**What is required**
When the line containing "Stilorienterade mål (midpoints)" is found in the data below, copy it and each line after it through the line containing "en indikativ SO4:Cl-kvot.", exactly and with no others.

[[ Extracted information open ]]

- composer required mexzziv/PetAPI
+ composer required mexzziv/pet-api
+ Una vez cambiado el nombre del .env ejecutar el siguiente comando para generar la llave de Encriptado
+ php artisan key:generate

[[ Extracted information closed ]]
[[ Extracted information open ]]

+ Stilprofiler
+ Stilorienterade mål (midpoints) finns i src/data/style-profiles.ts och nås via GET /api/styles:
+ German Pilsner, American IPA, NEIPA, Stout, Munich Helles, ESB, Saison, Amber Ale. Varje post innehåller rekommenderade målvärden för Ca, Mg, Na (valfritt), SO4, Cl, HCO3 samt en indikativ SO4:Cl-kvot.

[[ Extracted information closed ]]
[[ Extracted information open ]]

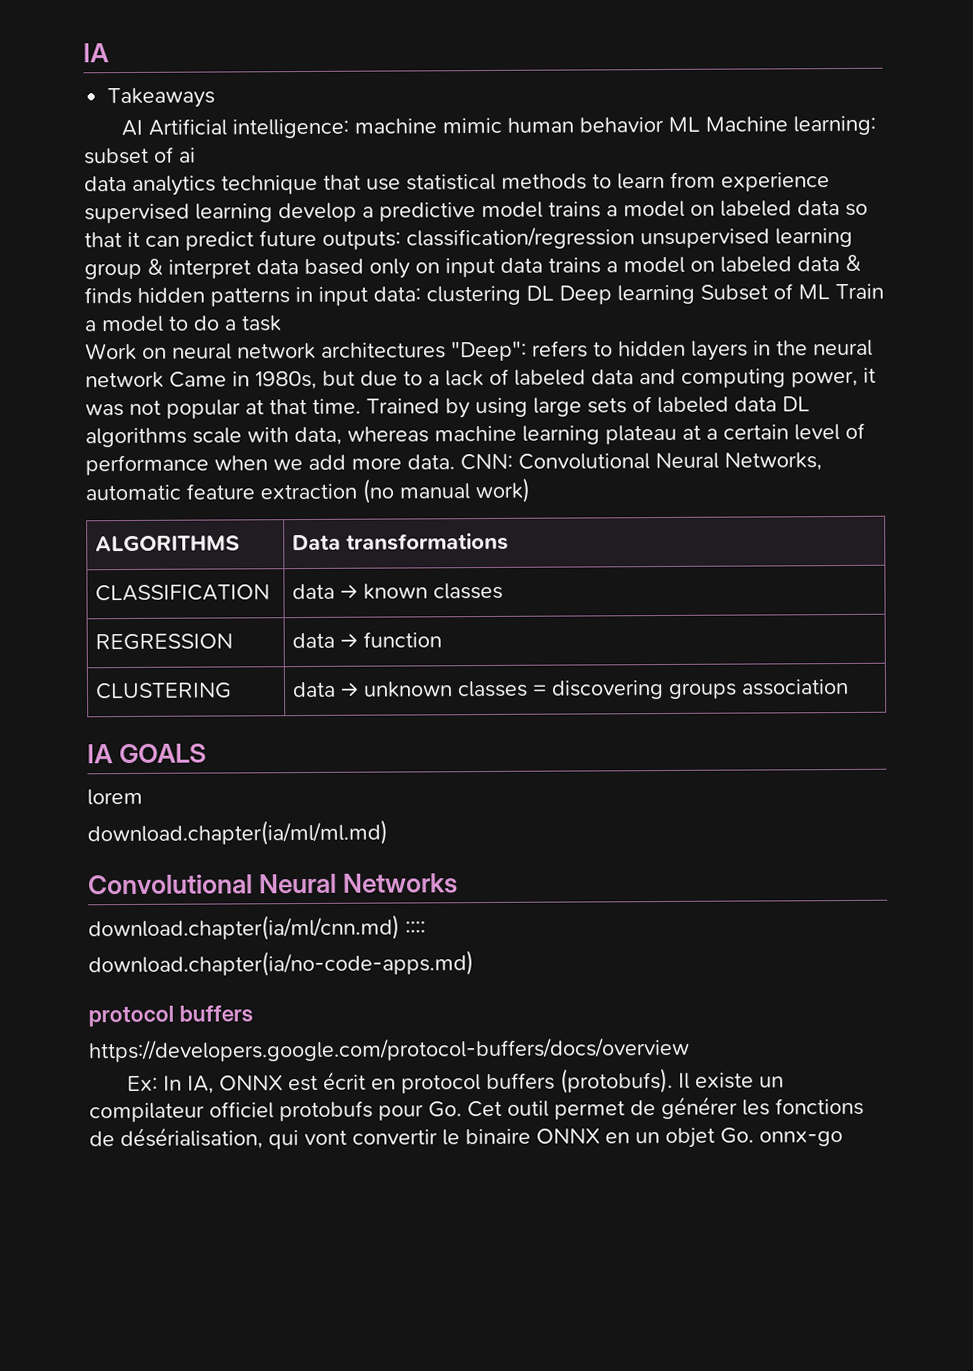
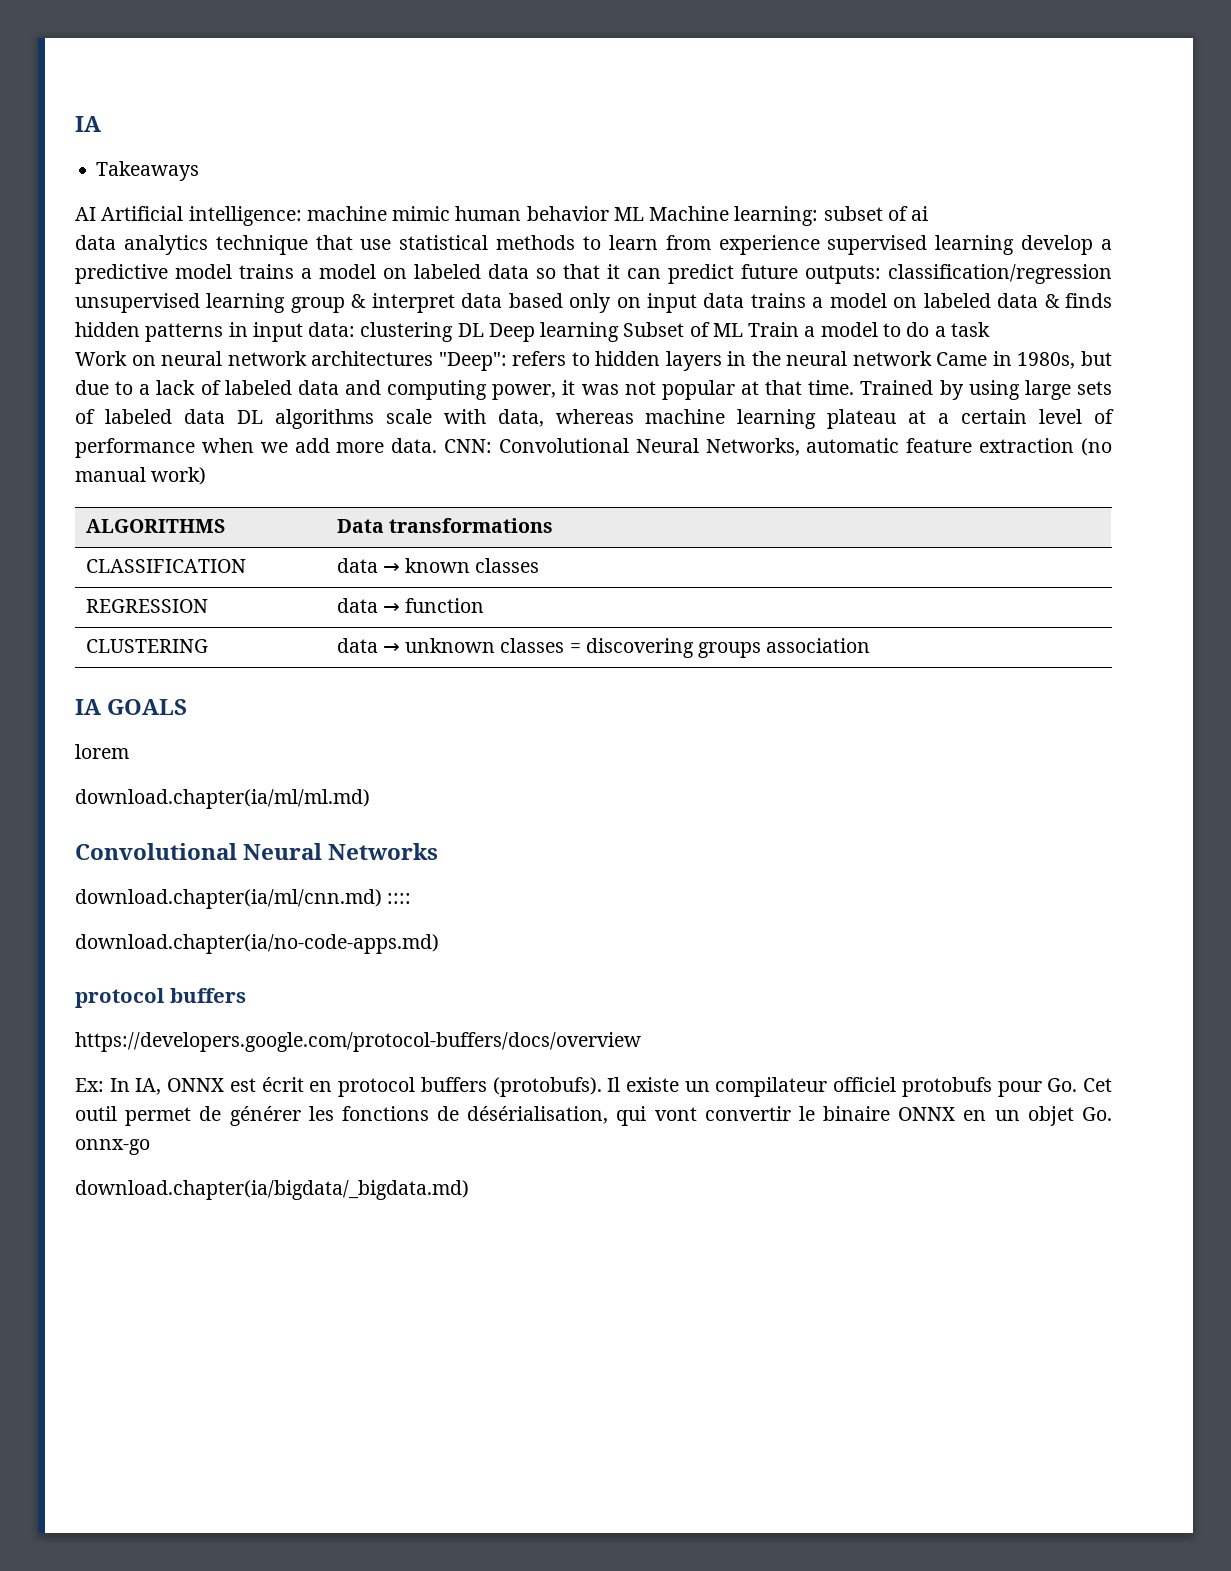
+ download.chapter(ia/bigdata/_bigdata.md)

[[ Extracted information closed ]]

**Response**
+ Stilorienterade mål (midpoints) finns i src/data/style-profiles.ts och nås via GET /api/styles:
+ German Pilsner, American IPA, NEIPA, Stout, Munich Helles, ESB, Saison, Amber Ale. Varje post innehåller rekommenderade målvärden för Ca, Mg, Na (valfritt), SO4, Cl, HCO3 samt en indikativ SO4:Cl-kvot.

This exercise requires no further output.